Observation data Epoch J2000 Equinox J2000
- Constellation: Delphinus
- Right ascension: 20^{h} 30^{m} 42.330^{s}
- Declination: +07° 49′ 35.78″

Characteristics
- Spectral type: T1.5
- Apparent magnitude (i (SDSS)): 21.810 ± 0.140
- Apparent magnitude (z (SDSS)): 17.195 ± 0.014
- Apparent magnitude (J (2MASS)): 14.227 ± 0.029
- Apparent magnitude (H (2MASS)): 13.435 ± 0.033
- Apparent magnitude (K_{s} (2MASS)): 13.319 ± 0.039
- Apparent magnitude (w1 (WISE)): 12.956 ± 0.025
- Apparent magnitude (w2 (WISE)): 12.122 ± 0.025
- Apparent magnitude (w3 (WISE)): 10.964 ± 0.110

Astrometry
- Proper motion (μ): RA: 664.047 mas/yr Dec.: -111.659 mas/yr
- Parallax (π): 102.7966±0.8009 mas
- Distance: 31.7 ± 0.2 ly (9.73 ± 0.08 pc)
- Other designations: WISE J203042.79+074934.7 WISE J2030+0749

Database references
- SIMBAD: data

= WISE J2030+0749 =

Star in the constellation Delphinus

WISE J2030+0749 is a nearby brown dwarf of spectral type T1.5, in the constellation Delphinus, approximately 31.7 ly from Earth.
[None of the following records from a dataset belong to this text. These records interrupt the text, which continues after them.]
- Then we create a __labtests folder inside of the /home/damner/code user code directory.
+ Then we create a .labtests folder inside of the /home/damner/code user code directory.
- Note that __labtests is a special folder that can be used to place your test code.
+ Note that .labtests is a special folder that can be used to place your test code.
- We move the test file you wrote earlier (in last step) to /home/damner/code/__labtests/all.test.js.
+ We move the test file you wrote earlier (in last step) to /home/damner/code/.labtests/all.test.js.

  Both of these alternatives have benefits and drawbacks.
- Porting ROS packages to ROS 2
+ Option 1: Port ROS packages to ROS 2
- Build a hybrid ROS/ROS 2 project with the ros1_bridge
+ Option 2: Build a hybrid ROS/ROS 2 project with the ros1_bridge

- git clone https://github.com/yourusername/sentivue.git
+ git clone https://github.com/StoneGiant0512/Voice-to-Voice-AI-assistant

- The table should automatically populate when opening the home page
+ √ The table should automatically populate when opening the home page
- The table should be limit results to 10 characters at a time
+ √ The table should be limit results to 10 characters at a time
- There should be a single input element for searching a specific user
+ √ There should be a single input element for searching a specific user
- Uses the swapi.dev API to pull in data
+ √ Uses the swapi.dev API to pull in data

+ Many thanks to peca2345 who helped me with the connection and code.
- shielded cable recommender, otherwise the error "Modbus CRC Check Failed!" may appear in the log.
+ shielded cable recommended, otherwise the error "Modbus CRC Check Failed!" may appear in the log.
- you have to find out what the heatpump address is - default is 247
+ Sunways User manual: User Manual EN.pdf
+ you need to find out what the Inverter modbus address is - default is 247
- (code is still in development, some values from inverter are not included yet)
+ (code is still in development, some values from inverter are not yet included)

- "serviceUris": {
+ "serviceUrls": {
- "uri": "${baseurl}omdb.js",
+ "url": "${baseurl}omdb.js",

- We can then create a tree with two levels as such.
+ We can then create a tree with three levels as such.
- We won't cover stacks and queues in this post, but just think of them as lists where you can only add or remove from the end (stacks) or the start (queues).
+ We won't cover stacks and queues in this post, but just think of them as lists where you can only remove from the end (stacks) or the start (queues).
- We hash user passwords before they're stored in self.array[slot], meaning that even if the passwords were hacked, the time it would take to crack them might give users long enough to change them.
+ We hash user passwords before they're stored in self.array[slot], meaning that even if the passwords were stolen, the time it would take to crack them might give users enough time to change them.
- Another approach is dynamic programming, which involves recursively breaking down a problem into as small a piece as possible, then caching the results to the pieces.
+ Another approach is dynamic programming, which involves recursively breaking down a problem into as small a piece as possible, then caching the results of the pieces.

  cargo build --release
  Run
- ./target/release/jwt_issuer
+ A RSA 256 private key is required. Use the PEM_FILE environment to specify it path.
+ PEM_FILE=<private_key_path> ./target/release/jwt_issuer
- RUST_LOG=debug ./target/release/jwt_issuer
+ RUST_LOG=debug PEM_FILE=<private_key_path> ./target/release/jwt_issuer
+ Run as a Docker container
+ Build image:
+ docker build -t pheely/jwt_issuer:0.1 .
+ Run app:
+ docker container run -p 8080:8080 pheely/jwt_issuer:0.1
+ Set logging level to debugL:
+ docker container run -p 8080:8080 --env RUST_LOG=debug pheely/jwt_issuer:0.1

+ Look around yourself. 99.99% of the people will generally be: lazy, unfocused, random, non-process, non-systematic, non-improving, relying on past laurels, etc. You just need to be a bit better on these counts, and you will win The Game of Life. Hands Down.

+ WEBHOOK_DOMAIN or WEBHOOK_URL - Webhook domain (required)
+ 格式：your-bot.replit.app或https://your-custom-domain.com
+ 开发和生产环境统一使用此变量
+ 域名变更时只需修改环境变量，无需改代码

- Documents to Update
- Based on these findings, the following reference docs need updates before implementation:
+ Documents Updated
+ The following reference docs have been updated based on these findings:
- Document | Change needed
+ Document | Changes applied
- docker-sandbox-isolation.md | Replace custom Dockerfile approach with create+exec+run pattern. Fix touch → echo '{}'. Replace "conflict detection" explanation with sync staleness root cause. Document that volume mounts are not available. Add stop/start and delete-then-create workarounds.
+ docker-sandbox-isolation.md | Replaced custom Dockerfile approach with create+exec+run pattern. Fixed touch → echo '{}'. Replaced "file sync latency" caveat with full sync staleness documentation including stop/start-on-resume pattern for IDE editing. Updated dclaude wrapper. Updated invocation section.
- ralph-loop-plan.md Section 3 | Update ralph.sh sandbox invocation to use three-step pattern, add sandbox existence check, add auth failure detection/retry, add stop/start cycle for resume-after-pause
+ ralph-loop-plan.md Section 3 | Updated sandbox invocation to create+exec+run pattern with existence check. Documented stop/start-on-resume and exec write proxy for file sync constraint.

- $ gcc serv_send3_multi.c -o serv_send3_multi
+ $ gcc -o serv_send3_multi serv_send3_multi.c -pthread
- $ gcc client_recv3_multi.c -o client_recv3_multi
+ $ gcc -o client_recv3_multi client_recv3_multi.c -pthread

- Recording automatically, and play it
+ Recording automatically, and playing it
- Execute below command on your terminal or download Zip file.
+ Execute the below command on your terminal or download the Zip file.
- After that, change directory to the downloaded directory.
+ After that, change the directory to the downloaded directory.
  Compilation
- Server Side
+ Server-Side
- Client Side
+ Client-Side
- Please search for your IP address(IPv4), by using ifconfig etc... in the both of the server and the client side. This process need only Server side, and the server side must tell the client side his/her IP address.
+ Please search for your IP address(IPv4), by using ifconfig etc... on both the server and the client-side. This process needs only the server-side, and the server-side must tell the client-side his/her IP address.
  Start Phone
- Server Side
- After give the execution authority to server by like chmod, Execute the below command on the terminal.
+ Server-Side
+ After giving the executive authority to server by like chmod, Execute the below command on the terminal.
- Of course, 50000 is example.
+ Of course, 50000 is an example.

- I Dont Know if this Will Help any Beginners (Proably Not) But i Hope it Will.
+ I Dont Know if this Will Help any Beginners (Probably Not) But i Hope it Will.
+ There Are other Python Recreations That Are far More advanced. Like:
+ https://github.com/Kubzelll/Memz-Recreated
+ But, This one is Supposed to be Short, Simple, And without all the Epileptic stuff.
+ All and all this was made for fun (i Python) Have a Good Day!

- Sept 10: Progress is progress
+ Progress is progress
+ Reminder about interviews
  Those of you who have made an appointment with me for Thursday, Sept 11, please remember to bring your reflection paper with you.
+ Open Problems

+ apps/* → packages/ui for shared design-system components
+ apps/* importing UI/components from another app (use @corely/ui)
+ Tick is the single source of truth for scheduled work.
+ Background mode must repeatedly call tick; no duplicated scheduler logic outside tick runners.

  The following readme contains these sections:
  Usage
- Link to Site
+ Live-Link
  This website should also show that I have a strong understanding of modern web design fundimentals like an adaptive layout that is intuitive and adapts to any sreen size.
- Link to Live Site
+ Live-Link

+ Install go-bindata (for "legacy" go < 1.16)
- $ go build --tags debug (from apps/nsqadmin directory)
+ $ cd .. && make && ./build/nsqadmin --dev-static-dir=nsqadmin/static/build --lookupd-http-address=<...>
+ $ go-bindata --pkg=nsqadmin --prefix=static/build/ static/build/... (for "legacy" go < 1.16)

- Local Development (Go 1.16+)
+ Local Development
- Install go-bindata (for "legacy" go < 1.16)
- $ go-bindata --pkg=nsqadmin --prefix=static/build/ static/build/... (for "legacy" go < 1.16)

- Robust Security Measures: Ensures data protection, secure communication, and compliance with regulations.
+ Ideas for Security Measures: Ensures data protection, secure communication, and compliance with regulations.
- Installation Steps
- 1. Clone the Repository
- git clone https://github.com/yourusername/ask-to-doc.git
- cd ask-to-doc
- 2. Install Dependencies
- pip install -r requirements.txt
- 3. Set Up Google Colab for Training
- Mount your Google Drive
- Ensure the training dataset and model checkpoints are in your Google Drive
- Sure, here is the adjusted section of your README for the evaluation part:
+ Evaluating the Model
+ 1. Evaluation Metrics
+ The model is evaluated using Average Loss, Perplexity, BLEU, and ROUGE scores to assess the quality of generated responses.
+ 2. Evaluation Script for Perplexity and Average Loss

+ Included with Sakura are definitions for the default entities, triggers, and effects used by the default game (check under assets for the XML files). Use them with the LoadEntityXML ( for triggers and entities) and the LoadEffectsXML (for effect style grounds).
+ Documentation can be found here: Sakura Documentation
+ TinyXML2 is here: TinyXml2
==History of observations==
The discovery of WISE J2030+0749 was announced in 2013 by Mace et al. and independently by Bihain et al.

Mace et al. selected T-type brown dwarf candidates from the WISE All-Sky source catalogue and carried out follow up observations using a variety of telescopes. On September 11, 2011, WISE J2030+0749 was observed using SpeX at the Infrared Telescope Facility (IRTF). The discovery paper was submitted to The Astrophysical Journal Supplement, accepted for publication on 2013 January 15 and published in March, 2013. The total number of brown dwarfs announced in Mace et al. (2013) is 87, all are of T-type.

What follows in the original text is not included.